Suatu malam, saat aku dirawat di rumah sakit, aku melihat Dilla menulis status di BBMnya. "Bismillah."
Aku tahu saat itu Dilla akan pergi keluar kota untuk bertamasya bersama Fikri dan teman-teman kuliahnya. Tentu saja disaat seperti ini aku merasa sangat kesal dan sakit hati. Aku masih bisa menahan sakit yang menyerang tubuhku, tapi aku tak kuasa menahan sakit di hatiku.
Dilla tahu aku sakit keras dan dirawat di rumah sakit. Dilla hanya berkata "Cepet sembuh ya." Mungkin bagi Dilla iti sudah cukup, tapi bagiku itu tak cukup, aku merasa Dilla tak terlalu peduli padaku. Padahal yang ku mau, Dilla ada di sampingku, menemaniku, merawatku, harusnga seperti itu. Karena bagiku Dilla adalah obat dari segala rasa sakitku.
Setelah lebih dari satu minggu dirawat, aku dibolehkan untuk pulang. Meski aku harus terus memeriksa kesehatan secara rutin.
Beberapa hari setelah pulang dari rumah sakit, aku sudah bisa bepergian lagi. Saat itu aku ingin bertemu Dilla, aku sangat merindukannya. Tapi entah mengapa saat itu Dilla menolak.
Aku memutuskan untuk menunggunya di depan pintu masuk kampusnya. aku hanya ingin melihatnya dari jauh, mungkin itu cukup untuk mengurangi rasa rinduku.
Sudah lebih dari dua jam aku menunggu, tapi Dilla tak kunjung keluar. Aku mengirim BBM padanya, tapi Dilla tak membalas. Bahkan Dilla tak membaca pesanku. Sore itu hujan mulai turun, tapi aku tak peduli jika aku harus sakit lagi. Aku hanya ingin bertemu Dilla.
Saat itu, perjuanganku untuk bertemu Dilla tak membuahkan hasil.
Beberapa hari kemudian, aku mengajak Dilla untuk bertemu lagi. Tapi entah mengapa, bertemu dengan Dilla jadi hal yang cukup sulit bagiku.

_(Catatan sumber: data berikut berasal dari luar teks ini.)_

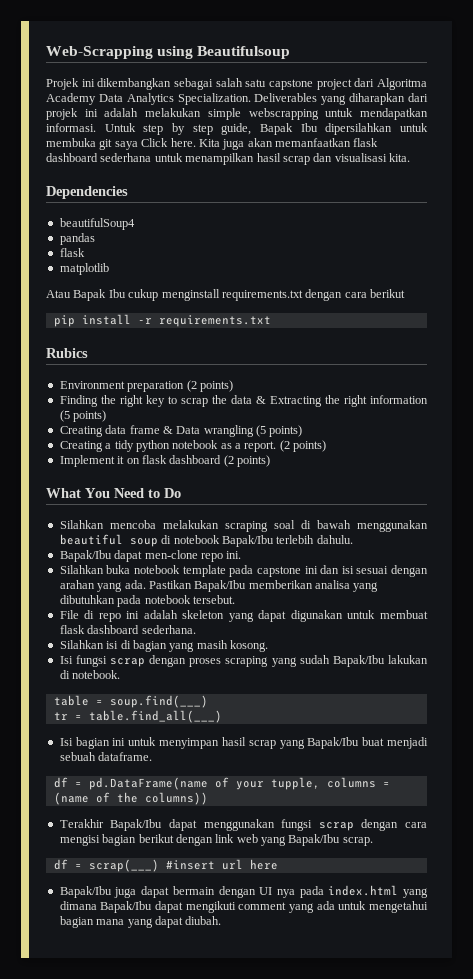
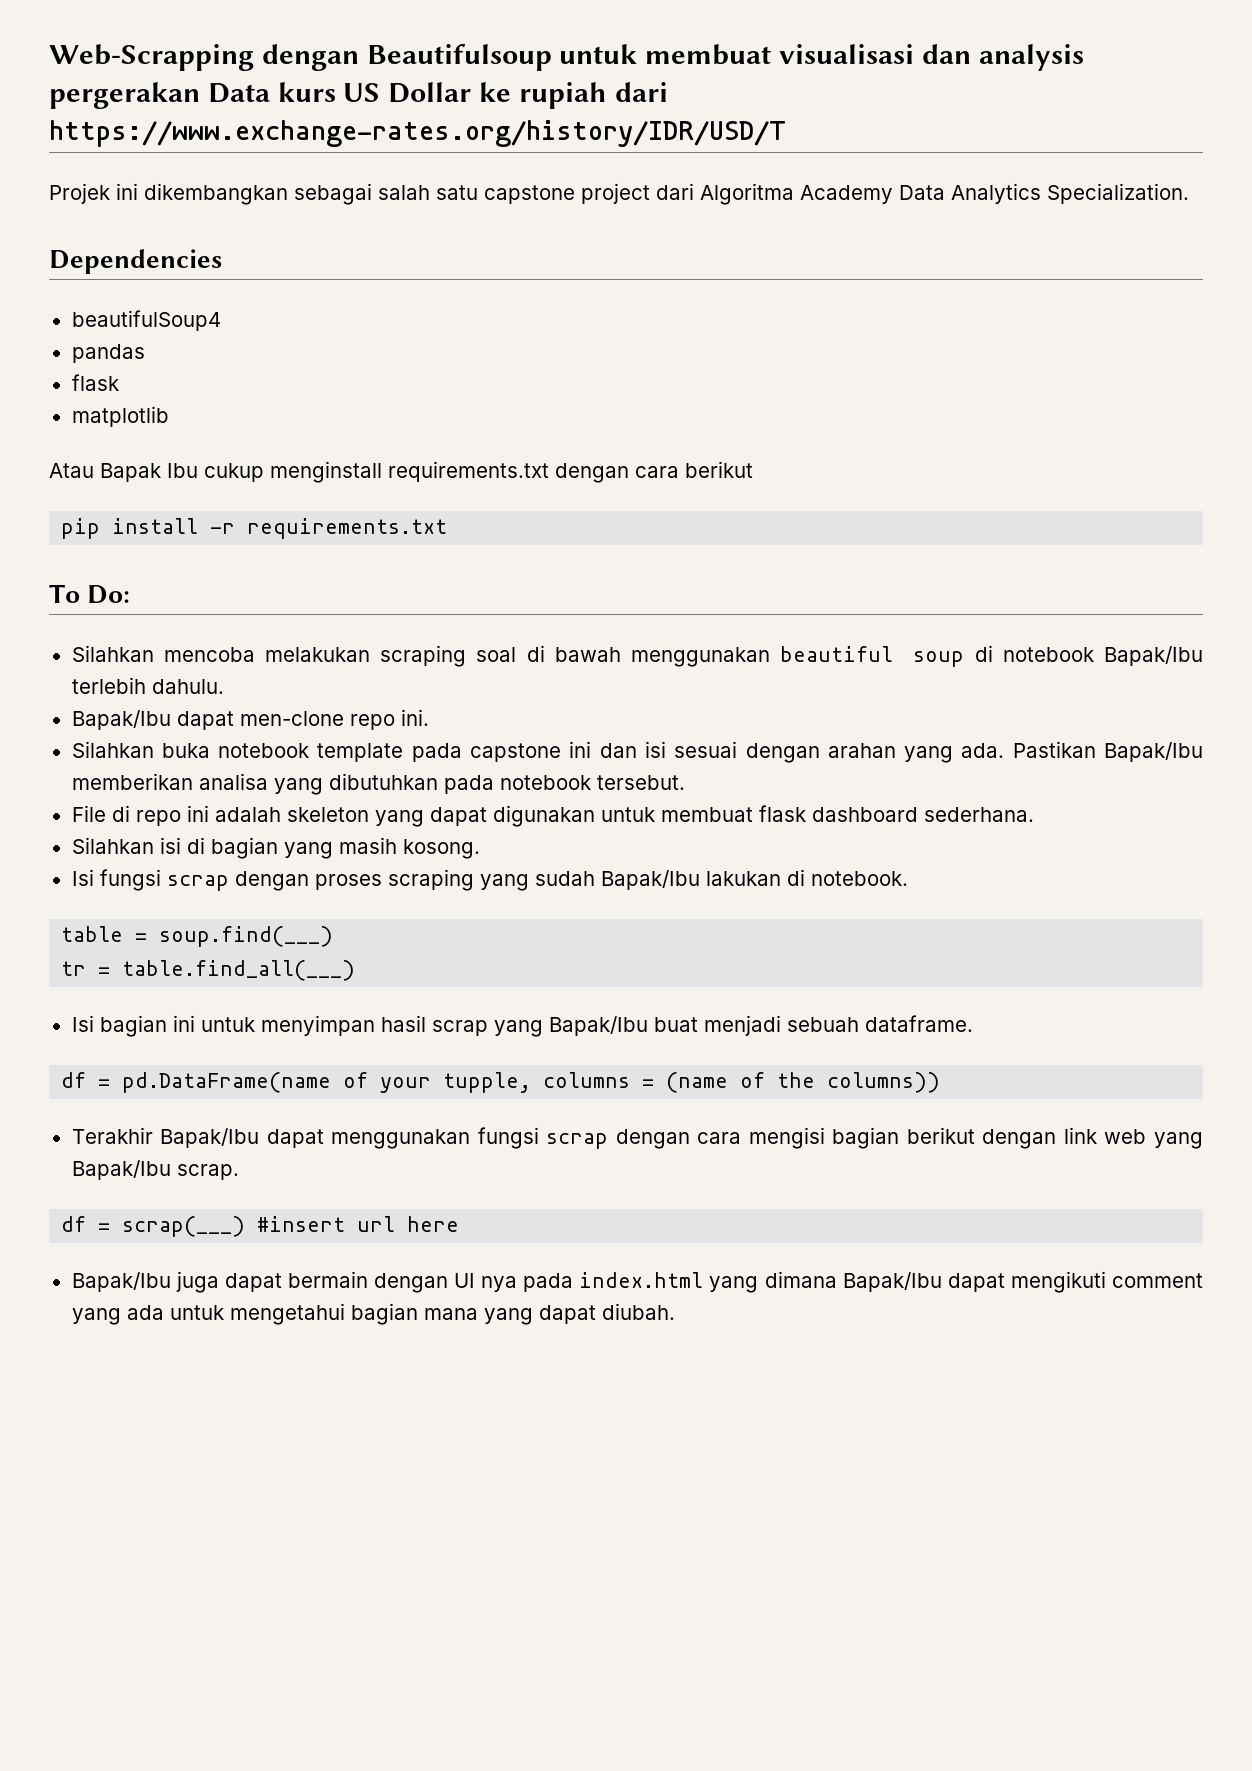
[157,46,194,59] using -> [261,44,359,71] dengan
(291, 52) none -> [559,44,1084,71] [49,82,668,109] [49,120,786,147] untuk membuat visualisasi dan analysis pergerakan Data kurs US Dollar ke rupiah dari https://www.exchange-rates.org/history/IDR/USD/T
[254,93,428,105] [46,108,428,120] [46,123,428,135] [46,138,379,150] [46,153,410,165] Deliverables yang diharapkan dari projek ini adalah melakukan simple webscrapping untuk mendapatkan informasi. Untuk step by step guide, Bapak Ibu dipersilahkan untuk membuka git saya Click here. Kita juga akan memanfaatkan flask dashboard sederhana untuk menampilkan hasil scrap dan visualisasi kita. -> (1189, 193) none
[46,348,88,358] [59,380,233,392] [59,395,428,407] [59,410,107,422] [59,425,303,437] [59,440,327,452] [59,455,270,467] [46,488,181,498] Rubics // Environment preparation (2 points) // Finding the right key to scrap the data & Extracting the right information (5 points) // Creating data frame & Data wrangling (5 points) // Creating a tidy python notebook as a report. (2 points) // Implement it on flask dashboard (2 points) // What You Need to Do -> [49,584,131,604] To Do:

Aku mencoba untuk datang ke rumahnya. Aku sudah bilang pada Dilla bahwa aku ada di depan rumahnya. Tapi Dilla tak mau keluar. Dilla malah menghapus kontakku di BBMnya.
Aku kesal, aku sakit hati, aebenci itukah Dilla padaku. Aku rindu dia yang dulu. Begitulah Dilla sekarang, aku tak tahu apa yang Dilla pikirkan sampai tega melakukan ini padaku. Aku sudah tak berarti sedikitpun bagi Dilla, aku sudah tak diharapkan lagi oleh Dilla.

"Kemarin, aku jatuh sakit. Sekarang juga masih sakit. Rasa sakit ini adalah sakit yang tak pernah ku tahu bagaimana cara mengobatinya. Aku benar-benar jatuh sakit, karena harus merasa selalu jatuh hati pada wanita yang kini sudah tak mengharapkanku lagi. Aku mencintaimu Dilla."